Наверняка она уже на пути к кофейне. Так что если не собираешься идти в этом же платье…
— Я не пойду, — заявила Китрин, поднимаясь по лестнице. Шаги за спиной на миг притихли и тут же выровняли ритм. Нарочито спокойный и вежливый голос прозвучал отстраненно.
— Прикажешь дать ей объяснения?
— Пусть кто-нибудь сходит и скажет, что я заболела.
— Хорошо.
Китрин, опустившись на диван, хмуро взглянула на капитана: руки скрещены на груди, губы сжаты. Он ведь не намного старше, чем Кахуар Эм… Китрин сняла туфлю и потерла ногу — ступня оказалась грязной. Платье свисало с плеч так, будто сама ткань изнемогала от усталости и пота.
— Я не спала ночь. Мне не до переговоров, все равно толку не будет.
— Как скажешь, — коротко кивнул Вестер и повернулся уходить. На Китрин вдруг нахлынуло отчаяние — она и сама не подозревала, как не хотела оставаться одна.
— Как тут все шло, пока меня не было? — вырвалось у нее.
Вестер остановился на верхней ступеньке.
— Обыкновенно.
— Вы на меня сердитесь, капитан?
— Нет, — ответил он. — Я передам той игольщице, что ты больна и не можешь прийти. Насколько я понимаю, мы известим ее, когда ты поправишься?
Девушка сбросила вторую туфлю и кивнула. Вестер спустился по ступеням, нижняя дверь захлопнулась. Китрин рухнула на постель. Ночью все прошло отлично, однако при первых же рассветных бликах на нее навалилась усталость, и теперь ослабевшее тело разламывалось так же, как от бессонных ночей в караване. После прибытия в Порте-Оливу она успела убедить себя, что все кончено, однако, как видно, ошиблась. А теперь, как ни крути, Вестер сердит — и от этого почему-то невыразимо горько.

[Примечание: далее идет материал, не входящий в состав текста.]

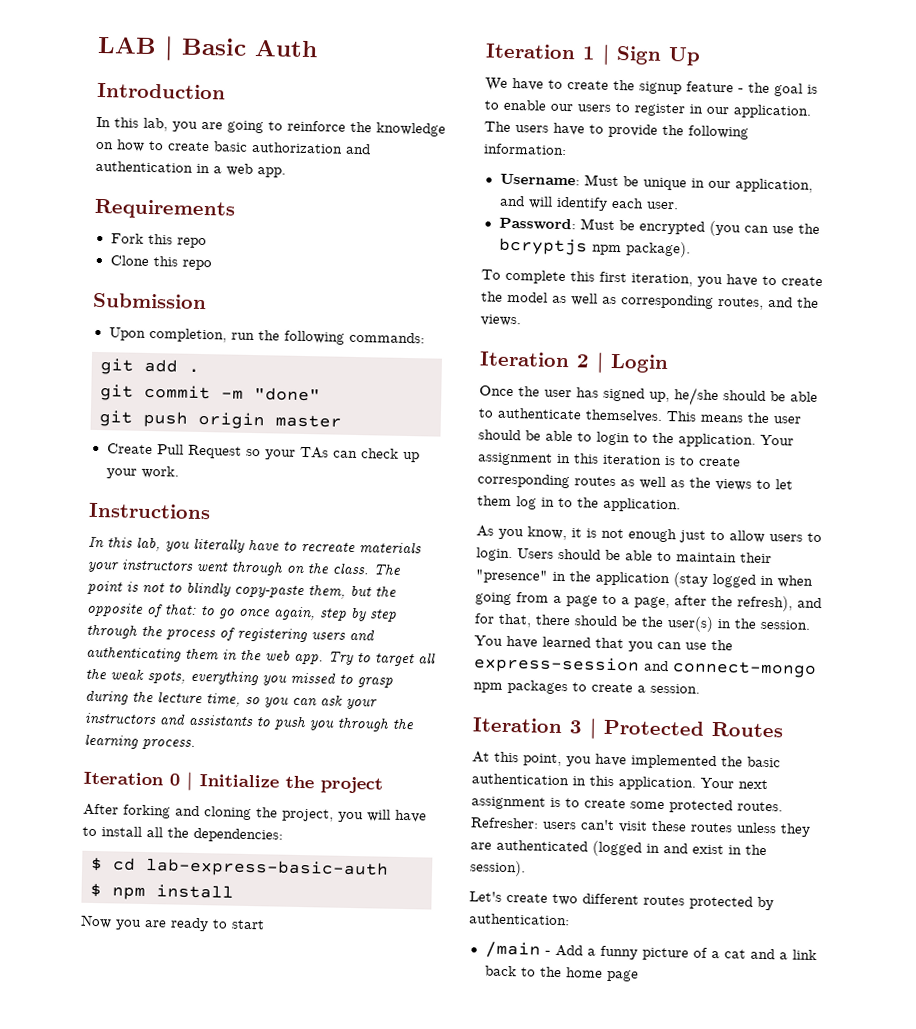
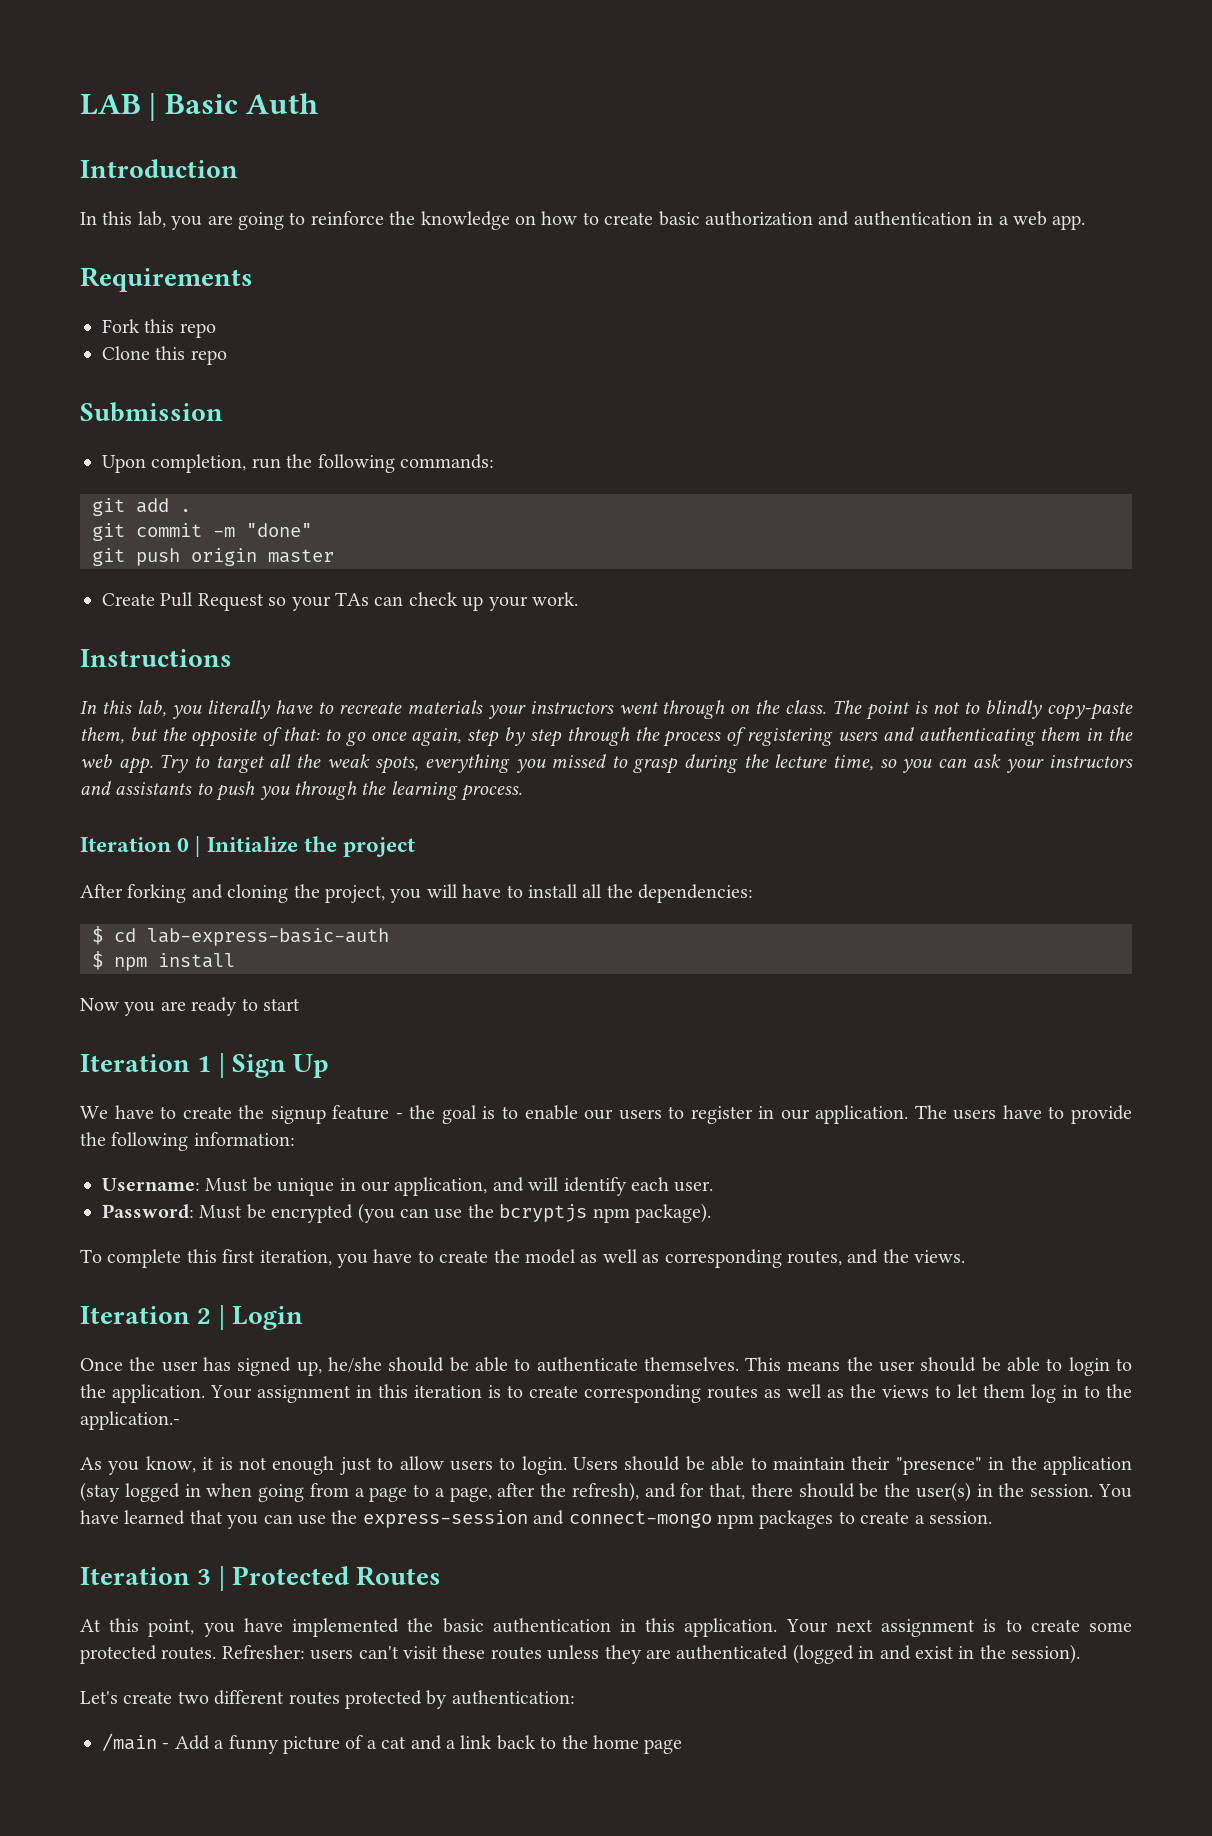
[603,497,681,513] application. -> [80,1411,180,1430] application.-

Может, его успокоить? Объяснить, что она намеренно дала себя соблазнить, что ночь с Кахуаром была лишь уловкой? Но чем тщательнее она подбирала слова, тем хуже получалось. Снизу, с первого этажа, донеслись голоса стражников, нанятых Вестером. Судя по крикам — играют в кости. Спину немилосердно ломило. Кто-то внизу взревел от досады, остальные сочувственно загудели. Китрин закрыла глаза в надежде, что знакомые стены помогут расслабиться и она уснет. Однако мозг только перепрыгивал с предмета на предмет все быстрее, как катящийся с бесконечной горы мячик.
Пятнадцать кораблей можно поделить на три группы по пять или на пять по три: клан Кахуара, видимо, рассчитывал, что торговые суда пойдут в три крупных порта — скорее всего Карс, Ласпорт и Асинпорт. А если маршрут ляжет дальше Астерилхолда, в Антею или Саракал, а то и Халлскар? Две дюжины моряков — изрядная сила, но выдержат ли южане-лионейцы путешествие в холодных северных водах? Стоит ли ей, ссылаясь на связи в Карсе, пообещать выставить корабли с опытом плавания в северных морях? И сможет ли она такое обещание подкрепить делом?
И почему ее предала Опал? И почему погиб магистр Иманиэль? И Кэм? И ее родители? А Сандр все так же не прочь с ней переспать? Будет ли Кэри с ней дружить? По-прежнему ли мастер Кит одобряет то, чем она занимается? Что делают люди, если друзей нет, а в любовниках враги? Должны же быть какие-то способы жить по-другому…
Слезы закипели в глазах и побежали по щекам. Китрин даже не чувствовала ни печали, ни душевной боли — только усталость и досаду на себя, и знала, что приступ нужно просто переждать. Внизу игра в кости прекратилась, два мужских голоса затянули песню.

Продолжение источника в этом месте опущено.